De son côté, THE affirme exiger des universités qu'elles fournissent des preuves à l’appui de leurs déclarations. Le classement Change Now, quant à lui, se concentre sur une analyse poussée des enseignements. « C’est assez innovant par rapport à d’autres », soutient la coordinatrice du Shift Project.
En effet, l’impact environnemental est le critère le plus important dans ce classement. « Il regarde aussi la quantité d’ECTS dédiés à ces sujets, ce qui montre de manière très concrète si c’est pris au sérieux dans les formations. », reprend-elle. Le fait que les cours optionnels soient distingués des cours en tronc commun est aussi un élément favorable pour la spécialiste.

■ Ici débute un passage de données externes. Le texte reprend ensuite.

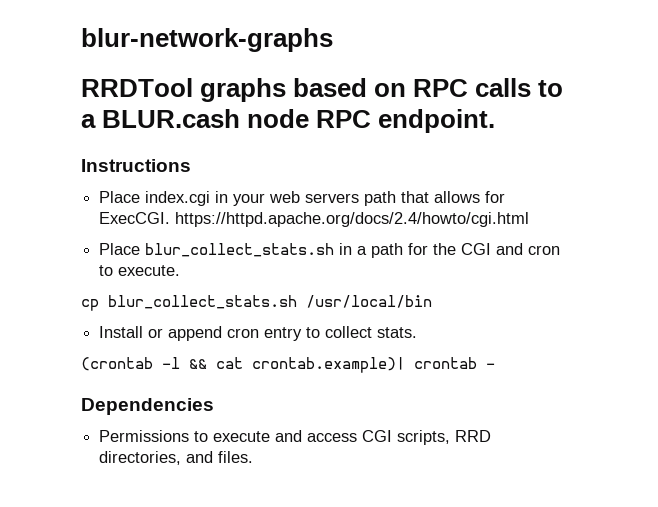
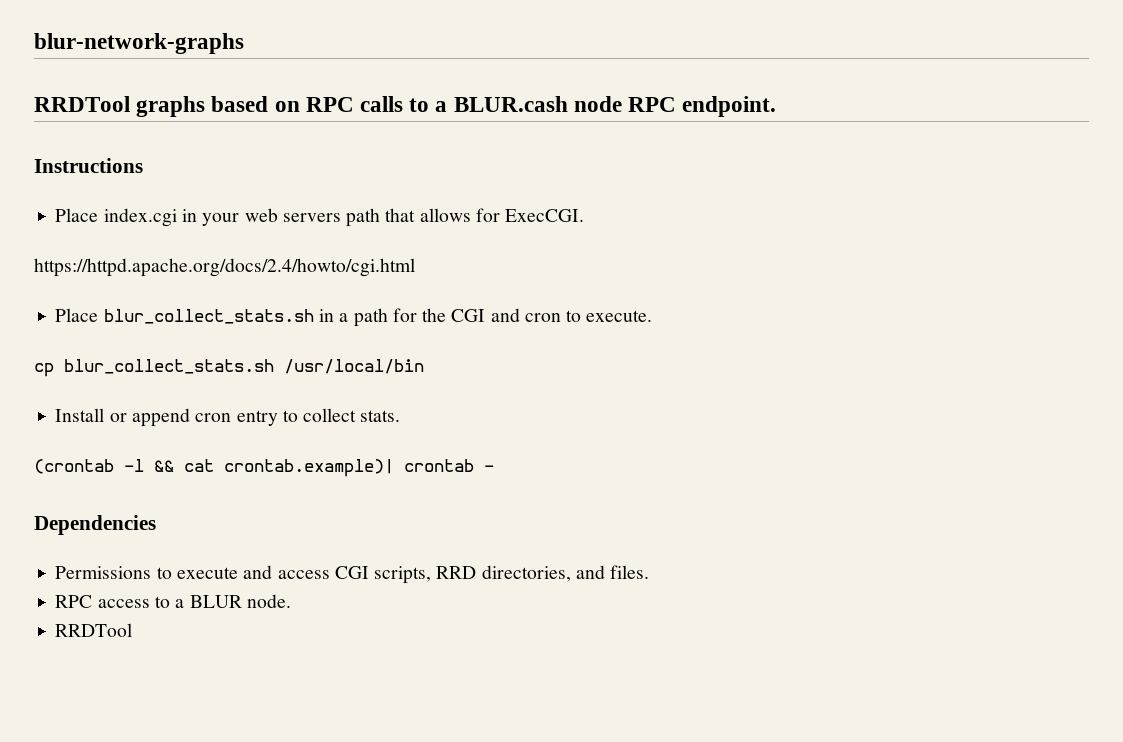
- Place index.cgi in your web servers path that allows for ExecCGI. https://httpd.apache.org/docs/2.4/howto/cgi.html
+ Place index.cgi in your web servers path that allows for ExecCGI.
+ https://httpd.apache.org/docs/2.4/howto/cgi.html
+ RPC access to a BLUR node.
+ RRDTool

Mais, alors, faut-il faire un classement à part ou intégrer l’écologie aux grands classements ? Amélie Deloche et son équipe travaillent régulièrement avec d’autres grands médias pour que leurs classements intègrent des critères écologiques, qui soient « vraiment discriminants ». Par exemple, « le pourcentage de cours qui intègrent les enjeux de transition écologique, le pourcentage d’étudiants formés à ces enjeux, etc. », précise la consultante. Selon elle, le caractère spécialisé de ces classements en limite l’aspect systémique. « ll faudrait qu’ils soient inclus dans les classements mainstream pour vraiment infuser dans tous les autres paramètres, acteurs, méthodologie de la société et de l’économie. C’est vraiment ça l’enjeu. »
Au-delà de l’intégration, Amélie Deloche pense qu’il faut aussi supprimer certains critères existants comme le salaire à la sortie. « C’est l’un des premiers critères dans les classements de grandes écoles, mais ce n’est plus pertinent, surtout que souvent, ce sont uniquement les plus hauts salaires qui sont pris en compte et pas la moyenne globale. », déplore-t-elle.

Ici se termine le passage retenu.